Data entries:
---------------

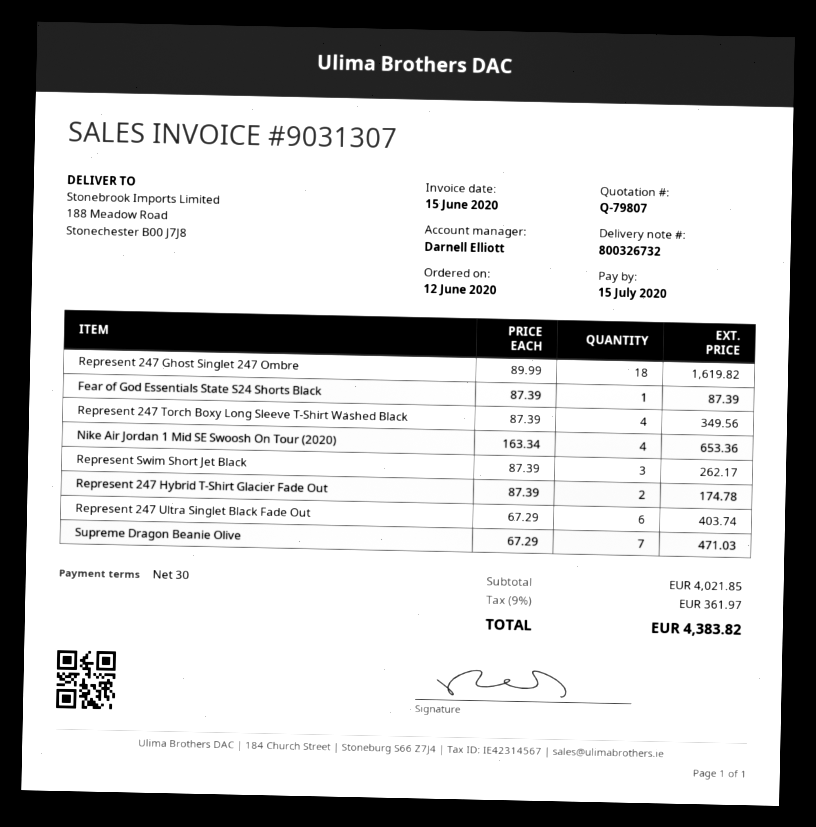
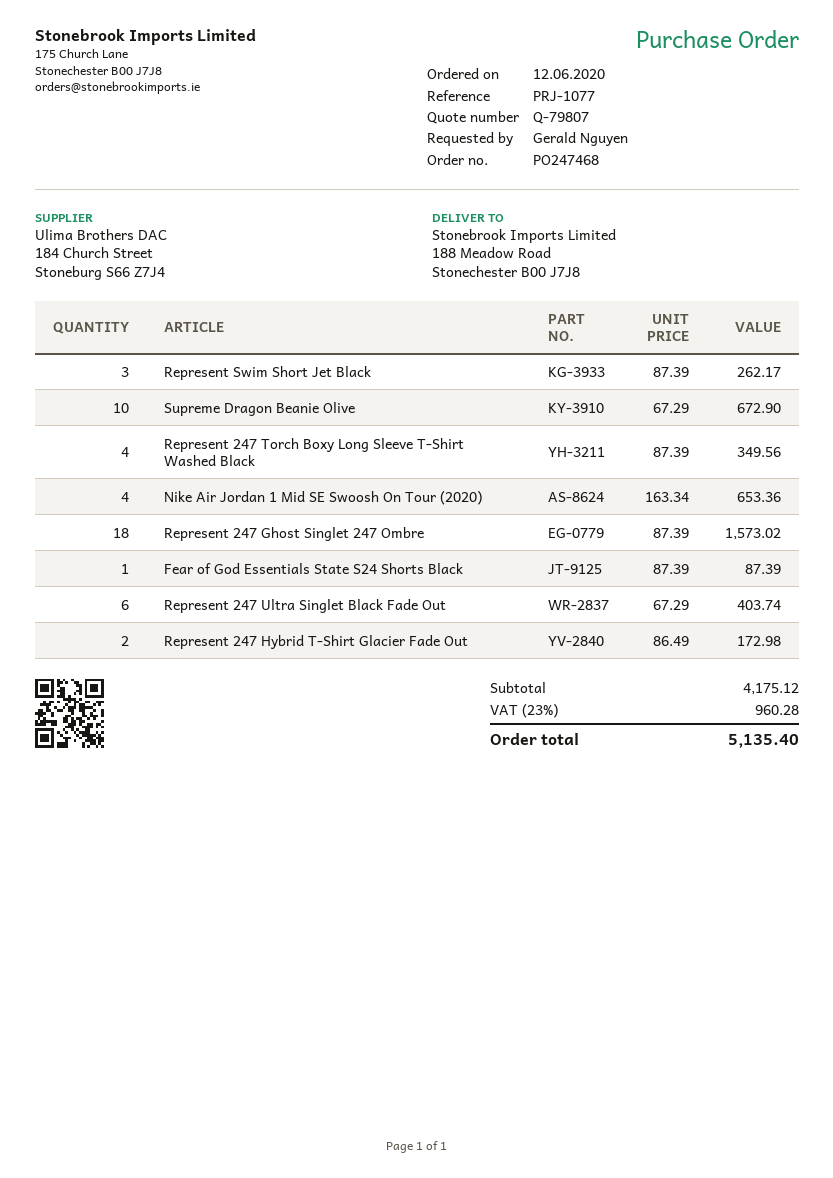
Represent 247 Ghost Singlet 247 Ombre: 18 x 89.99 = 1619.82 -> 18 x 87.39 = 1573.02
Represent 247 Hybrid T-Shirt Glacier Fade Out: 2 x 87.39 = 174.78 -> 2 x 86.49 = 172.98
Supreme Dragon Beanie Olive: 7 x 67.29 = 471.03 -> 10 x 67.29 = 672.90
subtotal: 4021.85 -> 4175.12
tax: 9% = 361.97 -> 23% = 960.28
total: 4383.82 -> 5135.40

---------------

WHAT THIS TASK INVOLVES: Taking the line with "subtotal: 4021.85 -> 4175.12" as the first, copy every line through the end of the entries above exactly, with no others.

ANSWER BELOW:
subtotal: 4021.85 -> 4175.12
tax: 9% = 361.97 -> 23% = 960.28
total: 4383.82 -> 5135.40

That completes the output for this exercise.